Little Known Ways to Create ACO Infrastructure

Jan. 3, 2012
One message that struck me a few weeks back at MGMA11 was that culture is not created overnight. This rings especially true now that healthcare

One message that struck me a few weeks back at MGMA11 was that culture is not created overnight. This rings especially true now that healthcare organizations are digesting the final rule for the accountable care organization (ACO) shared-savings program on that was released Oct. 20 and figuring out how to move forward. This thought about investing in culture creation was brought up by Mark Shields, M.D., senior medical director, Advocate Physician Partners; vice president, Advocate Health Care, during his presentation on how his organization integrated its physicians, IT, and payment models to develop its ACO infrastructure.

Advocate Health Care, based in Oak Brook, Ill., has 12 hospitals and more than 250 sites of care in North Illinois. Advocate Health Care has a joint venture with its physician group, Advocate Physician Partners (APP), which has 3,900 physicians, with the average practice size of 2.5 physicians, on the medical staffs of Advocate hospitals.

Shields said that Advocate structured its ACO collaboration among APP physicians and Advocate hospitals to create an active and ongoing program designed to improve quality and efficiency, while jointly contracting with managed care organizations in order to accelerate these improvements within healthcare delivery. He said the first key step toward this collaboration was bringing the physicians together across specialties to create what he called a “membership” that had a shared identity and common values. Shields said that creating a culture of engaged physicians requires physician engagement in governance and leadership development. By that token each local Advocate Physician Hospital Organization (PHO) has their own physician-led board. Shields also said it helped to have physicians be led by the medical director, rather than the CEO in recognition of the collaboration’s goals of quality and efficiency.

To align physician and hospital incentives, Advocate has 147 individual performance measures for primary and specialty care in five performance domains that include clinical outcomes, efficiency, medical and technological infrastructure, patient safety, and patient satisfaction, which are organized around local physicians and their hospital. These measures are the same for the hospital management teams and for ambulatory physicians. All new performance measures are refreshed and determined by physicians on a yearly basis. System leadership scans external organizations for new measures, and talk with insurance companies and PHOs. Advocate then develops a tentative list in the spring that is vetted in the summer; and tools are developed in fall for any newly added measures.

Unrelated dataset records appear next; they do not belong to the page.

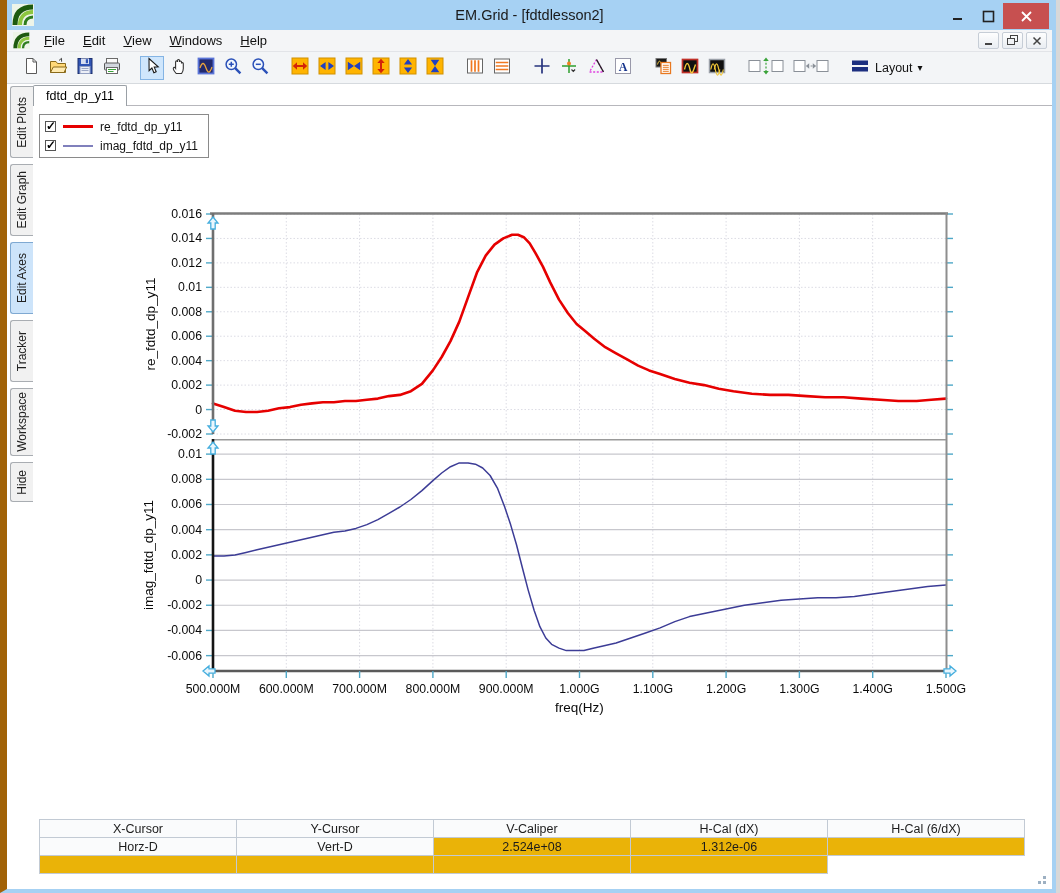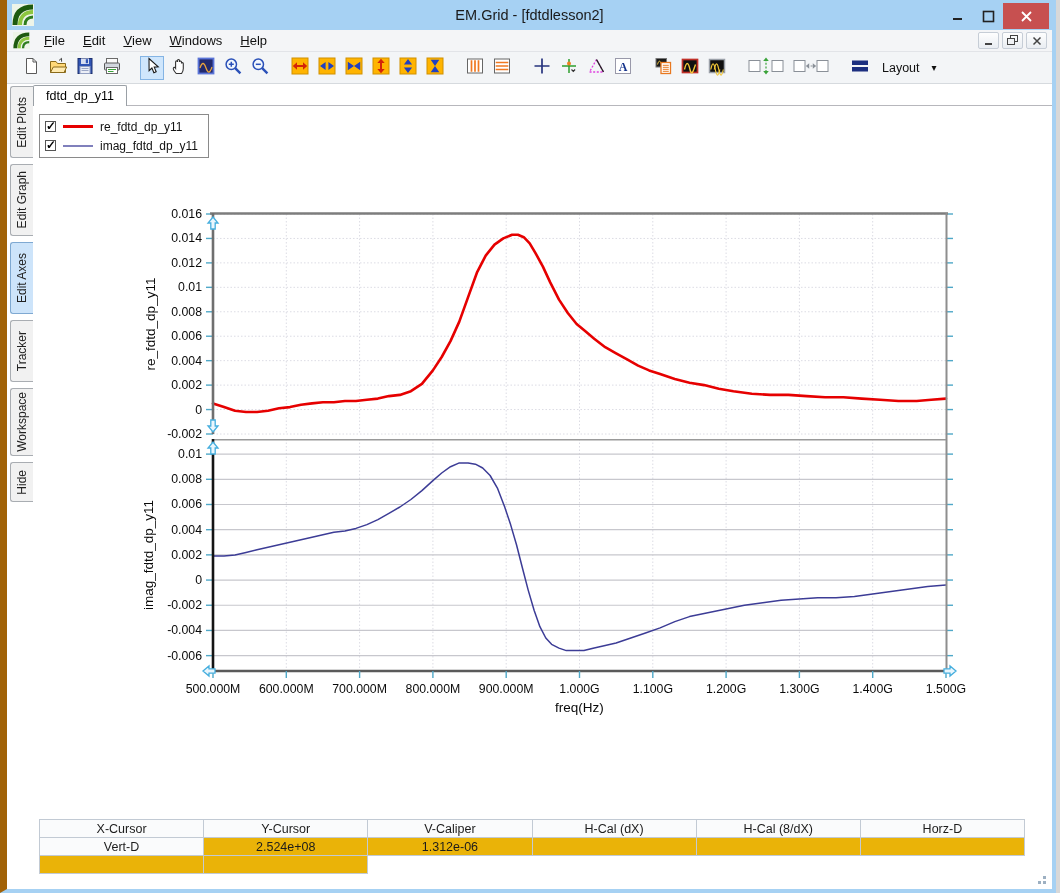"Layout" .layout-btn { gap: 12px -> 5px }
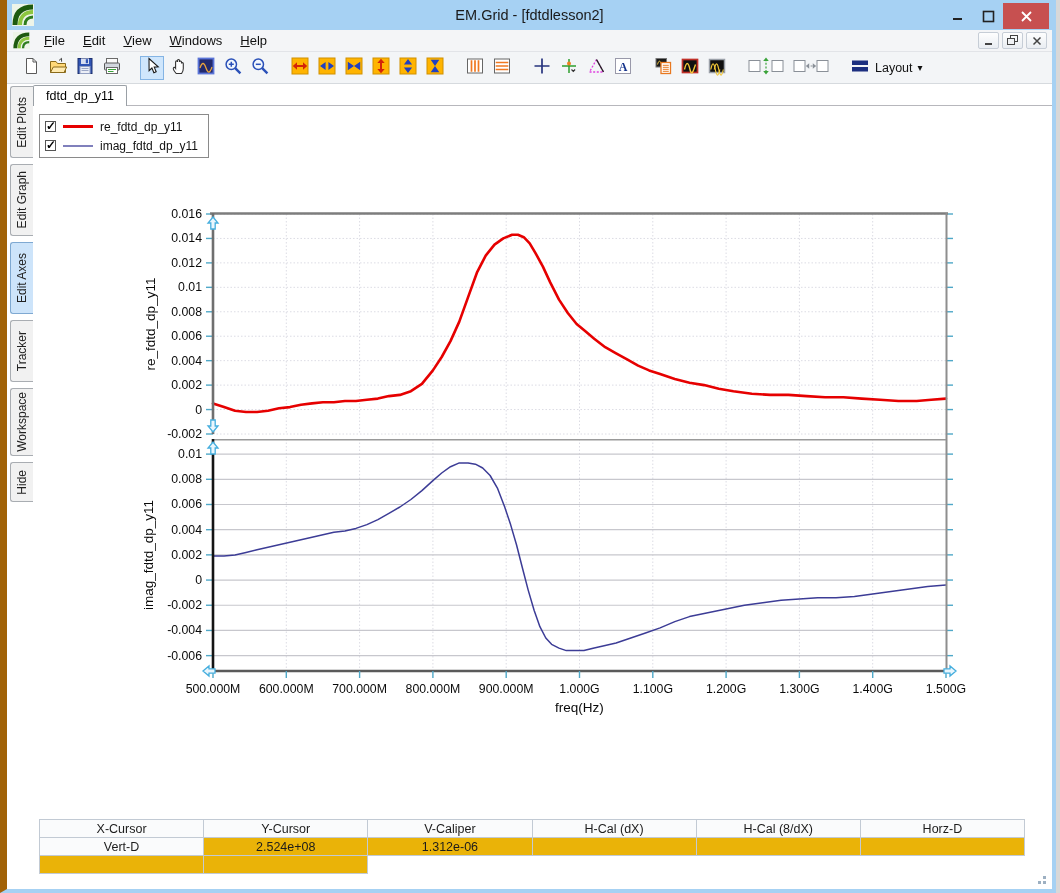"X-Cursor" .statusbar { grid-template-columns: repeat(6,1fr) -> repeat(5,1fr) }
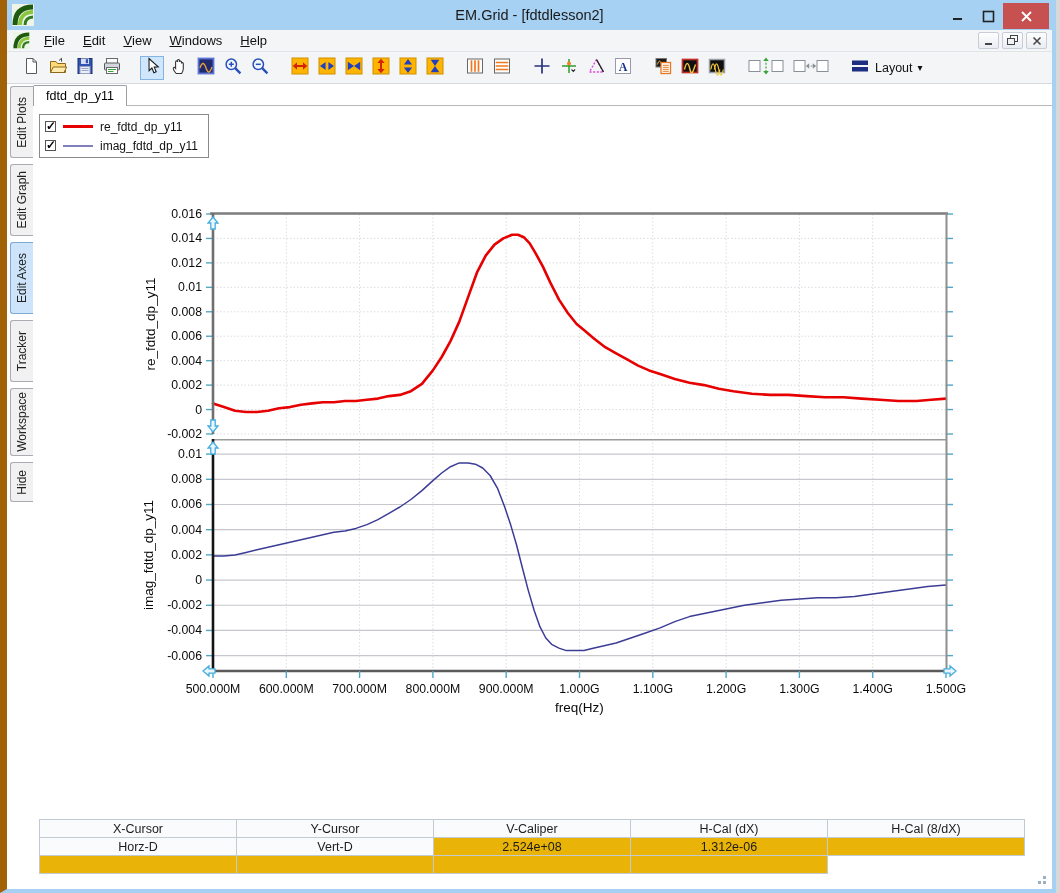"H-Cal (8/dX)" div.sb-cell { text: 8/dX -> 6/dX }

Advocate physicians and their practices receive quarterly report cards posted online so there is a transparency of results and physicians can see how they stack up against peers. “It creates really important conversations and new dialogues across specialties,” Shields said. Every practice has its own incentive payout fund. Individual incentives account for 70 percent of payout, and group incentives make up the other 30 percent. The group incentives have a three-tiered structure based on the individual physicians’ scores. In 2010, Advocate Physicians paid out $50 million in incentives. Advocate shares these quality metrics with employers, insurance companies, and the public.

Shields says that success factors for this quality improvement program lie in the fact that it is physician-driven, and same it’s the same metrics across all PHOs and payers. The value for physicians is that they have better alignment with the hospital, marketplace recognition, and incentives to compensate additional work.